As Ms Shockney described in her talk at the 2016 ASCO Annual Meeting—“The Cancer Navigator: It’s All About the Patient”—navigation has evolved from a community-based concept aimed at increasing access to mammography to a structured process for guiding patients along the cancer continuum. In step with these changes, Ms Shockney shared the following observations at ASCO.

Definition of Navigation Varies

Navigation is “not a person but a process” by which the patient is given individualized support across the continuum of care. This begins with community awareness of the need for cancer screening and continues through diagnosis, treatment, survivorship, and end of life. The primary aims are to identify and eliminate barriers to high-quality and timely care, incorporating education and psychosocial support for the patient and family.

Although these functions may be carried out by nurses, physician assistants, social workers, and other allied health professionals, Ms Shockney emphasized, “Everyone involved in taking care of the patient has some role in navigation. It should not be seen as an isolated process or an add-on to care delivery.”

Navigators can come from several disciplines, but 75% of oncology nurse navigators came from the oncology nursing setting after approximately 15 years of nursing. Oncology nurses, therefore, bring a wealth of experience to patient navigation, she pointed out.

Scope Broadens

Although navigation first aimed to enhance the care of underserved populations, its scope has broadened in the past 5 years based on the understanding that “any patient may well benefit from being navigated,” she said. With this in mind, she advised patient navigators to never make assumptions about what patients need. “Give all patients the full complement of your resources,” she said.

Especially today, patients need help “circumnavigating” a fragmented healthcare system, and coordination of services—optimizing timing—is a critical task. “We underestimate how complicated our facilities are, in terms of access,” she said. “Because of the complexity of the system, we have to look for built-in delays to care.”

Throughout the process, Ms Shockney added, “It’s important to maintain personal contact with the patient, so the patient has a touchstone.”

Navigators need to advocate for their patients, especially in situations where patients tend to be “passive,” and, most importantly, they must strive to empower patients to directly participate in their own care. “As navigators, we should not be doing things to them, but with them,” she commented.

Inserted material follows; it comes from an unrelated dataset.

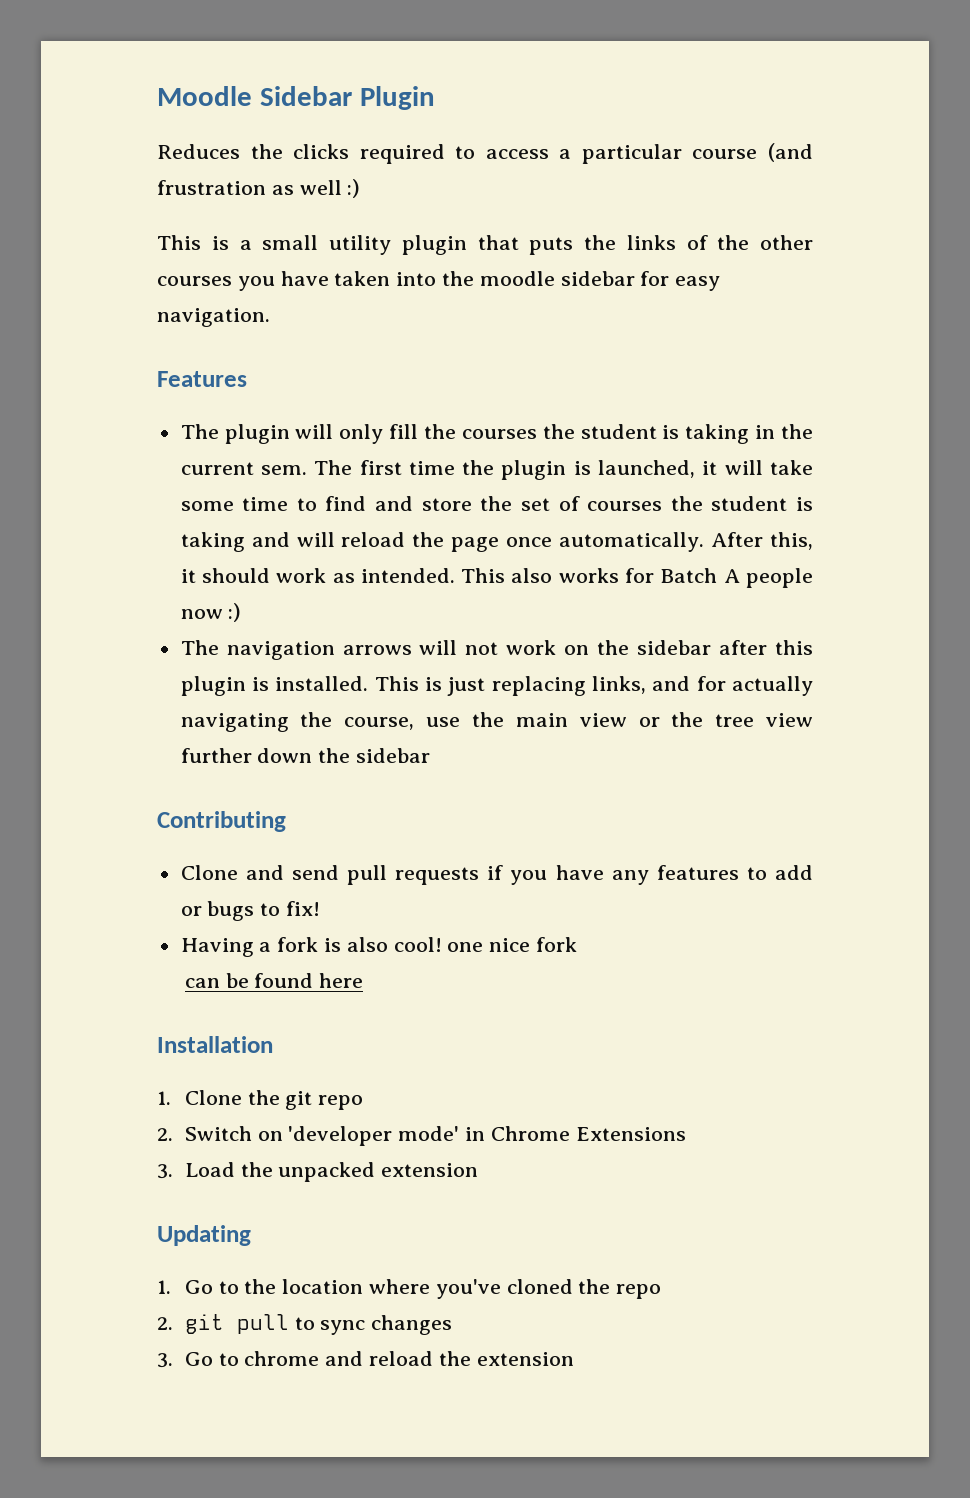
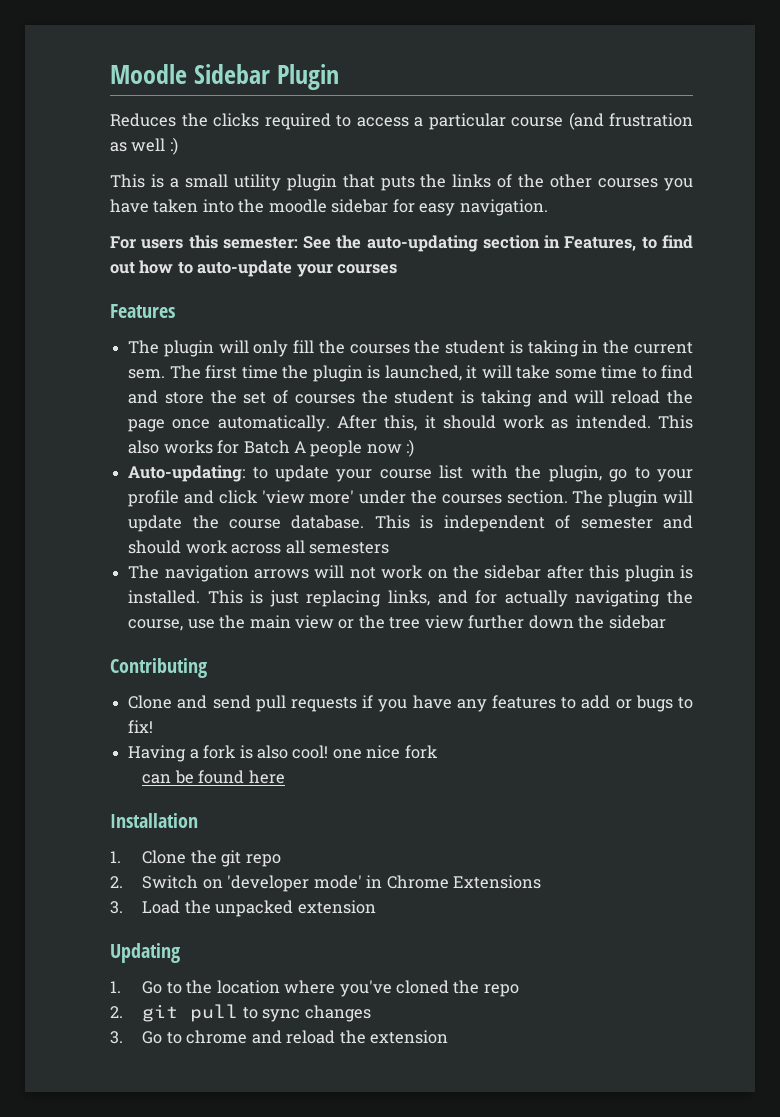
+ For users this semester: See the auto-updating section in Features, to find out how to auto-update your courses
+ Auto-updating: to update your course list with the plugin, go to your profile and click 'view more' under the courses section. The plugin will update the course database. This is independent of semester and should work across all semesters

Navigators Knock Down Barriers

Barriers to the delivery of quality care remain numerous. Financial barriers are particularly formidable, and although navigators must help patients with economic distress, they should not spend their time “on hold with insurance companies,” Ms Shockney advised. “This should be the role of lay navigators.”

With a society that is increasingly multicultural, language and cultural barriers continue to be challenging for patients and healthcare providers alike. “The navigation process must factor in cultural competency care, which means that confidentiality is maintained and we respect the patient and the family at all times, delivering compassionate care and services and being mindful of patient safety,” she commented.

Before implementing a navigation program, she suggested assessing patient flow. “How does the patient currently travel through the system? Make no assumptions! Go alongside a patient and observe. I think you’ll be seriously disappointed with what you witness,” she offered.

Navigators should identify the points at which patients “can fall through the cracks,” where there are delays, and work to correct those factors. They should also participate in community needs assessment “so we understand who we need to take care of within our local communities,” she said.

Throughout the navigation system, the goals should remain clear: elimination of barriers to help patients achieve timely diagnosis and treatment, mindfulness of the patient’s individual needs and preferences, and respect and facilitation of patients’ “desired life goals,” she emphasized.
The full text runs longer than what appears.